В этот же день, точнее, ночью, случилось всё то, что казалось волшебной сказкой.
Душа почему-то совсем не желала изнемогать от сладкого восторга. Тело сковали судороги совсем иного свойства.
Было ужасно стыдно, когда Дима разорвал на ней трусики. Вика должна была снять их сама. Когда будет готова.
Девочка вяло, неуверенно сопротивлялась, понимала, что рано или поздно это должно произойти, но не так, не так. В происходящем не было никакой эстетики, не было красоты, романтики.
Не было даже любви.
Кучин с силой раздвинул её ноги, уверенным движением задрал их выше головы, долго не мог попасть в цель. Наверно, тоже волновался.
Вика затаилась, притихла. Всё её существо парализовало ощущение беспомощности, растерянности, отвращения и страха, которые вскоре заместила острая боль.
Дима был очень сильный, сломить сопротивление хрупкой девчонки – дело одного мгновения.
Казалось, он был вне себя.
– Что случилось, то случилось, – всхлипывая, подытожила окончание пытки Вика, – почему меня никто не предупредил, что секс – это удивительная гадость.

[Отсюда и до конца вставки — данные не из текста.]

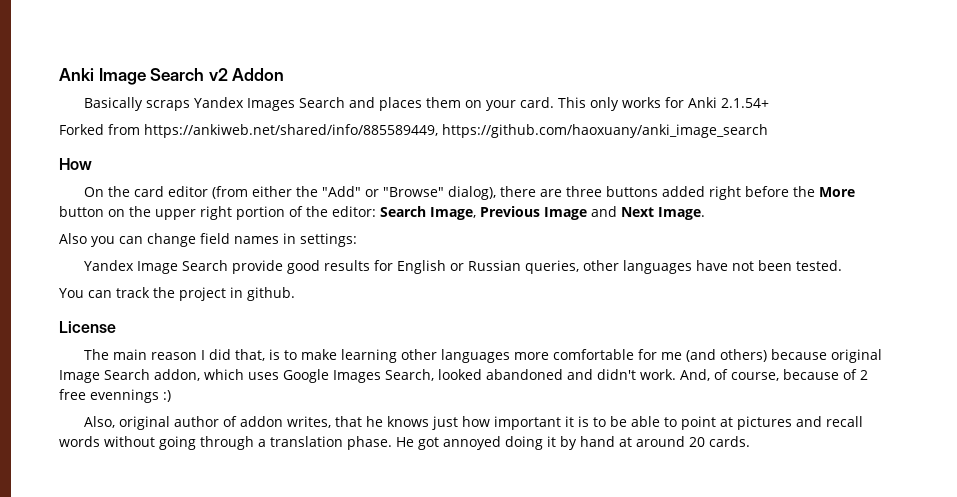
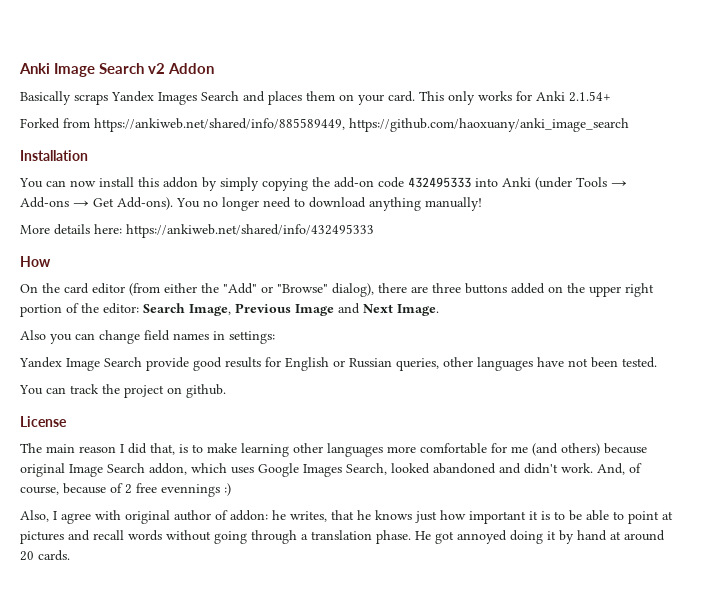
(768, 131) none -> [20,150,88,161] [19,177,627,191] [20,197,482,211] [20,224,374,238] // Installation // You can now install this addon by simply copying the add-on code 432495333 into Anki (under Tools → Add-ons → Get Add-ons). You no longer need to download anything manually! // More details here: https://ankiweb.net/shared/info/432495333
[708,186,855,200] [59,206,104,217] right before the More button -> (545, 288) none
[230,287,243,298] in -> [167,387,182,394] on
(115, 422) none -> [53,510,121,524] I agree with
[239,416,283,427] addon -> [230,510,286,521] addon: he

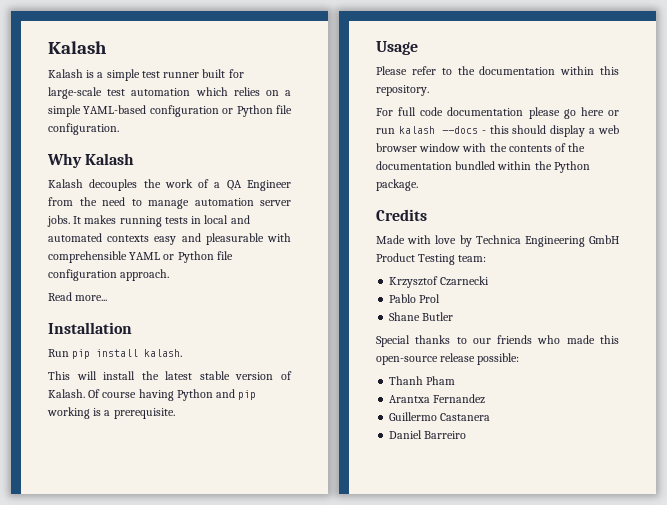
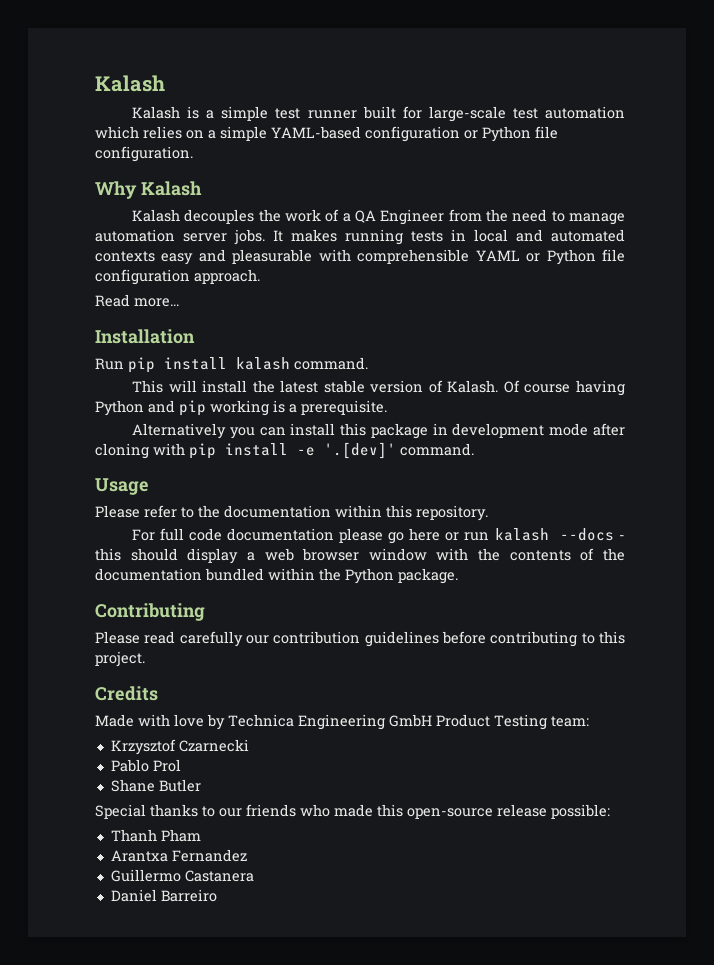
[144,349,183,357] kalash. -> [236,357,368,370] kalash command.
(175, 413) none -> [132,423,625,439] [95,442,474,459] // Alternatively you can install this package in development mode after cloning with pip install -e '.[dev]' command.
(418, 185) none -> [95,603,205,621] [95,631,625,647] [95,651,145,667] // Contributing // Please read carefully our contribution guidelines before contributing to this project.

– Люблю, люблю, люблю, – с придыханием шептал Дима, пристраиваясь в той же позе ещё раз.
Вика заверещала во всё горло. Жених закрыл её рот воняющей чем-то терпким липкой ладонью, – с ума сошла! Предков разбудишь. Я тихонько, мяукнуть не успеешь. Соскучился, куколка моя. Какая же ты сладкая, какая спелая. Тебе понравилось?
Знал бы, что Вика про него сейчас думала.
Утром девочку, теперь уже женщину, разбудил совсем другой Дима – предупредительный, ласковый, добрый.
– Как же хорошо, что ты у меня есть, Викуся, я так счастлив. Выходи за меня замуж!
Вика, было, разревелась, но вовремя вспомнила, что не дома, что за стенкой Димкины родители.
Стыдно-то как, что они о ней подумали!
Время невозможно повернуть вспять. Согласна она или нет – теперь не имело значения.
Через несколько дней Димка получил паспорт и потянул Вику на регистрацию.
Мамка костерила, пыталась отговорить, – не торопись дочь, сгоряча можно такого наворотить! Как потом расхлёбывать – вот где уравнение с миллионом неизвестных. Погуляй, узнай, что почём. Два года ведь не виделись, отвыкли… а ты сразу в хомут шею суёшь. Ой, не нравится мне всё это, ой не нравится!
– Какой хомут, мамочка! Не понравится – разведусь. Все теперь так делают. Да и поздно уже что-то менять.
– Что-о-о, уже поздно, горе мне, горе-е-е! Вырастила на свою голову… такую же непутёвую. Как матерь. У меня мужа не было, и у тебя не будет. Кучин… ты папашу-то его видела? То-то и оно!